AIM OF THE EXERCISE >>
A word-for-word copy of the records that follow is needed, with every picture omitted.

EXTRACTED RECORDS >>
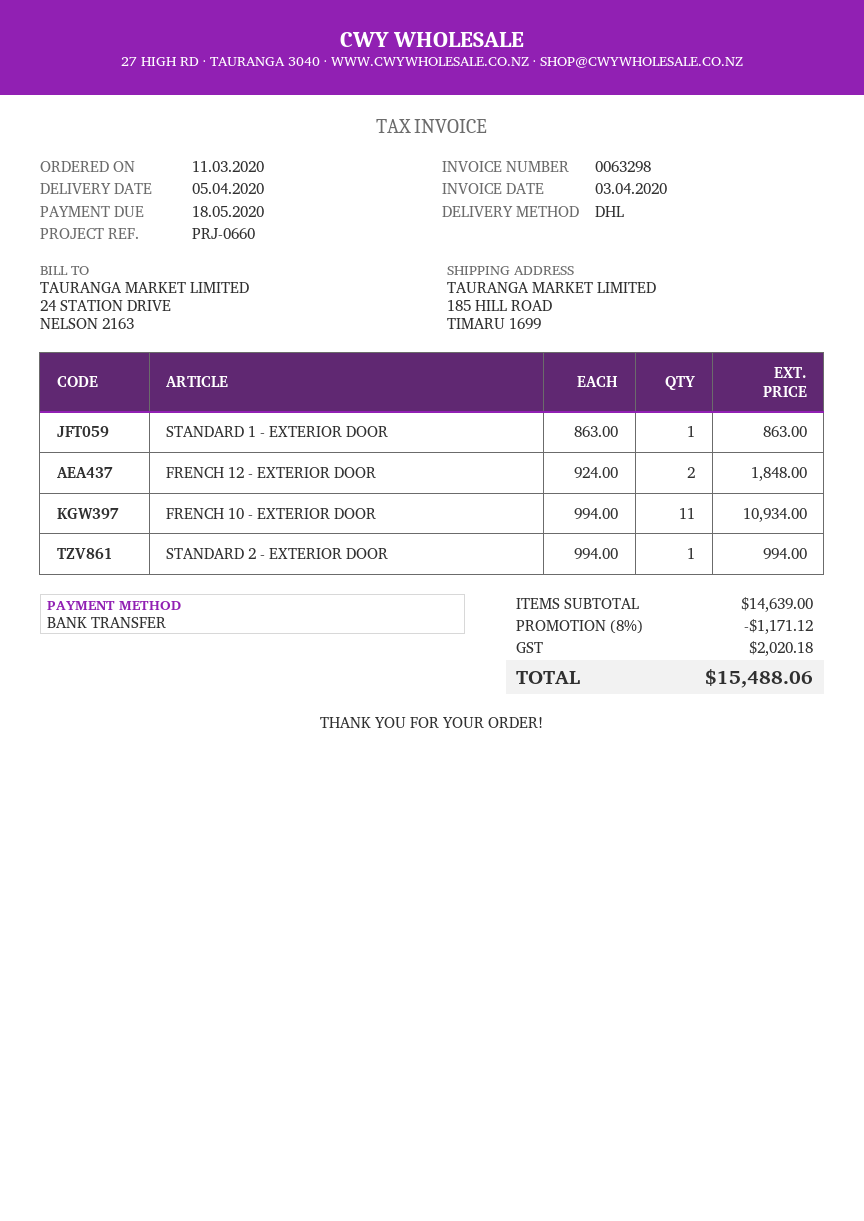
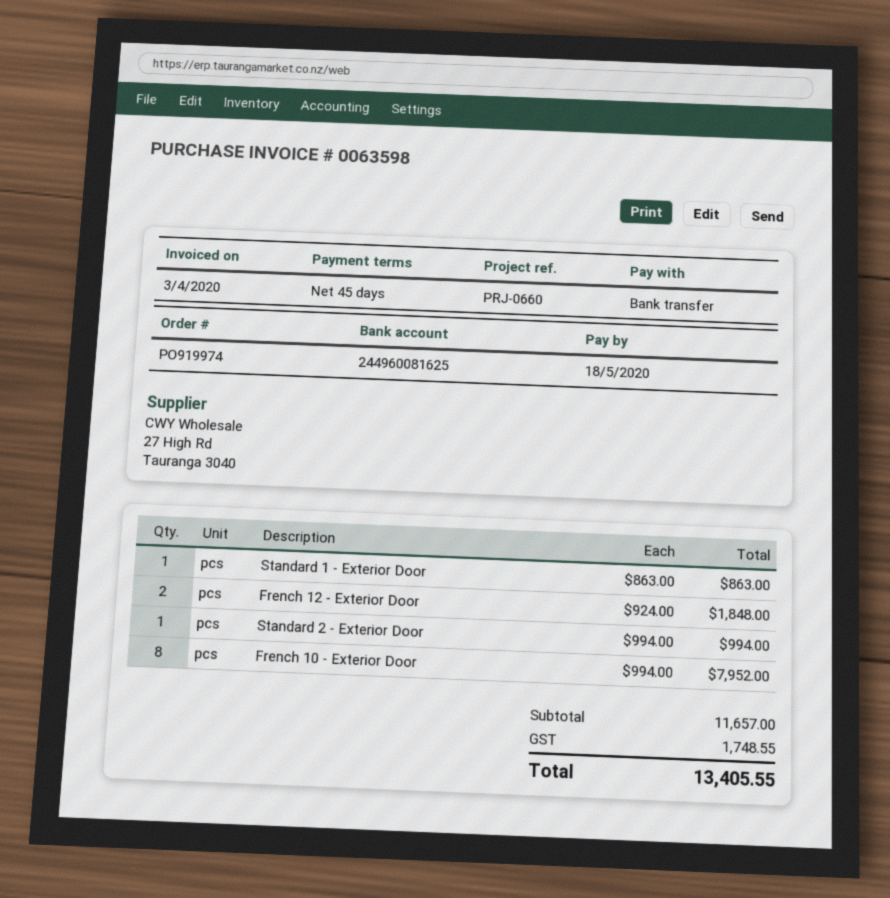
invoice number: 0063298 -> 0063598
FRENCH 10 - EXTERIOR DOOR: 11 x 994.00 = 10934.00 -> 8 x 994.00 = 7952.00
subtotal: 14639.00 -> 11657.00
discount: 8% = 1171.12 -> none
tax: 2020.18 -> 1748.55
total: 15488.06 -> 13405.55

ANSWER TO THIS TASK >>
invoice number: 0063298 -> 0063598
FRENCH 10 - EXTERIOR DOOR: 11 x 994.00 = 10934.00 -> 8 x 994.00 = 7952.00
subtotal: 14639.00 -> 11657.00
discount: 8% = 1171.12 -> none
tax: 2020.18 -> 1748.55
total: 15488.06 -> 13405.55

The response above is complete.